[Records contained in a dataset]
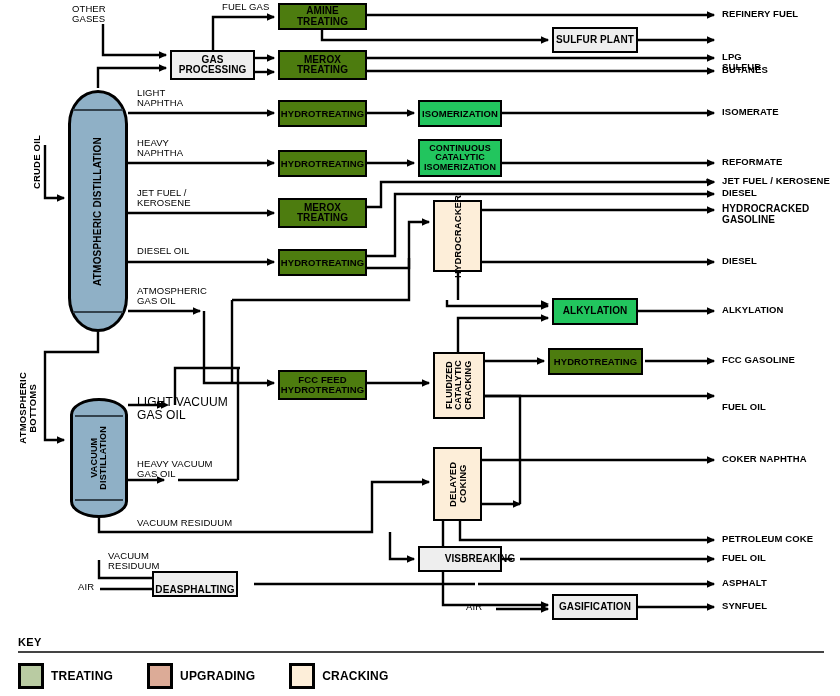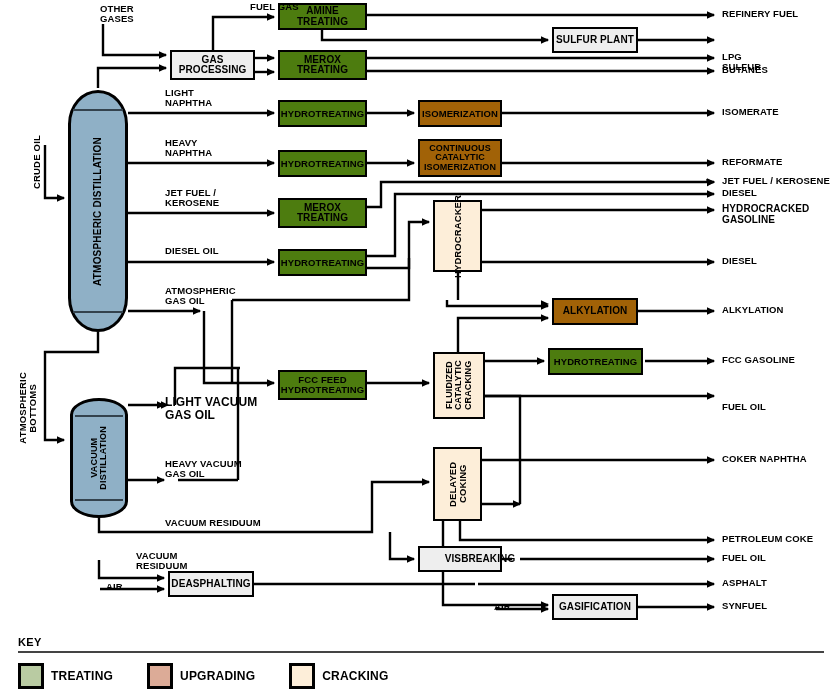--- a/index.html
+++ b/index.html
@@ -5,30 +5,30 @@
   html,body{margin:0;padding:0;background:#ffffff;}
   body{font-family:"Liberation Sans", sans-serif;}
   #canvas{position:relative;width:840px;height:696px;background:#ffffff;overflow:hidden;}
   svg#wires{position:absolute;left:0;top:0;width:840px;height:696px;}
   .node{position:absolute;box-sizing:border-box;border:2.2px solid #000;
         display:flex;align-items:center;justify-content:center;text-align:center;
         font-weight:bold;letter-spacing:.1px;line-height:1.05;color:#000;}
   .node span{display:block;padding:0 2px;}
   .vert span{writing-mode:vertical-rl;transform:rotate(180deg);}
   .treat{background:#4d7c0f;}
-  .upg{background:#a16207;}
+  .upg{background:#22c55e;}
   .crack{background:#fdeed9;}
   .plain{background:#eeeeee;}
   .col{position:absolute;box-sizing:border-box;border:3px solid #000;background:#8fb0c6;
        border-radius:50%/14%;display:flex;align-items:center;justify-content:center;}
   .col span{writing-mode:vertical-rl;transform:rotate(180deg);font-weight:bold;color:#000;
             text-align:center;line-height:1.05;letter-spacing:.2px;}
   .tray{position:absolute;left:2px;right:2px;height:0;border-top:2px solid #33424d;}
-  .lbl{position:absolute;font-weight:bold;color:#000;line-height:1.08;white-space:pre;
-       letter-spacing:.1px;margin-left:28px;}
+  .lbl{position:absolute;font-weight:normal;color:#000;line-height:1.08;white-space:pre;
+       letter-spacing:.1px;}
   .rlbl{position:absolute;font-weight:bold;color:#000;line-height:1.08;white-space:pre;
        letter-spacing:.1px;}
   .vlbl{position:absolute;font-weight:bold;color:#000;line-height:1.05;white-space:pre;
         writing-mode:vertical-rl;transform:rotate(180deg);letter-spacing:.2px;text-align:center;}
   #keybox{position:absolute;left:18px;top:636px;width:806px;}
   #keytitle{font-weight:bold;font-size:11px;color:#000;letter-spacing:.3px;}
   #keyrule{height:0;border-top:2px solid #444;margin-top:3px;width:806px;}
   #keyitems{display:flex;align-items:center;margin-top:10px;}
   .keyitem{display:flex;align-items:center;margin-right:34px;}
   .swatch{width:26px;height:26px;border:3px solid #000;box-sizing:border-box;margin-right:7px;}
@@ -234,21 +234,21 @@
 
   <div class="node crack vert" style="left:433px;top:447px;width:49px;height:74px;font-size:9.5px;">
     <span>DELAYED
 COKING</span>
     </div>
 
   <div class="node plain" style="left:418px;top:546px;width:84px;height:26px;font-size:10px;padding-left:40px;">
     <span>VISBREAKING</span>
     </div>
 
-  <div class="node plain" style="left:168px;top:571px;width:86px;height:26px;font-size:10px;">
+  <div class="node plain" style="left:152px;top:571px;width:86px;height:26px;font-size:10px;align-items:flex-end;">
     <span>DEASPHALTING</span>
     </div>
 
   <div class="node plain" style="left:552px;top:594px;width:86px;height:26px;font-size:10px;">
     <span>GASIFICATION</span>
     </div>
 
   <div class="lbl" style="left:72px;top:4px;font-size:9.5px;">OTHER
 GASES</div>
   <div class="lbl" style="left:222px;top:2px;font-size:9.5px;">FUEL GAS</div>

What to do -> The answer must consist of every line above that holds the string "background", copied exactly.

Output ->
   html,body{margin:0;padding:0;background:#ffffff;}
   #canvas{position:relative;width:840px;height:696px;background:#ffffff;overflow:hidden;}
   .treat{background:#4d7c0f;}
-  .upg{background:#a16207;}
+  .upg{background:#22c55e;}
   .crack{background:#fdeed9;}
   .plain{background:#eeeeee;}
   .col{position:absolute;box-sizing:border-box;border:3px solid #000;background:#8fb0c6;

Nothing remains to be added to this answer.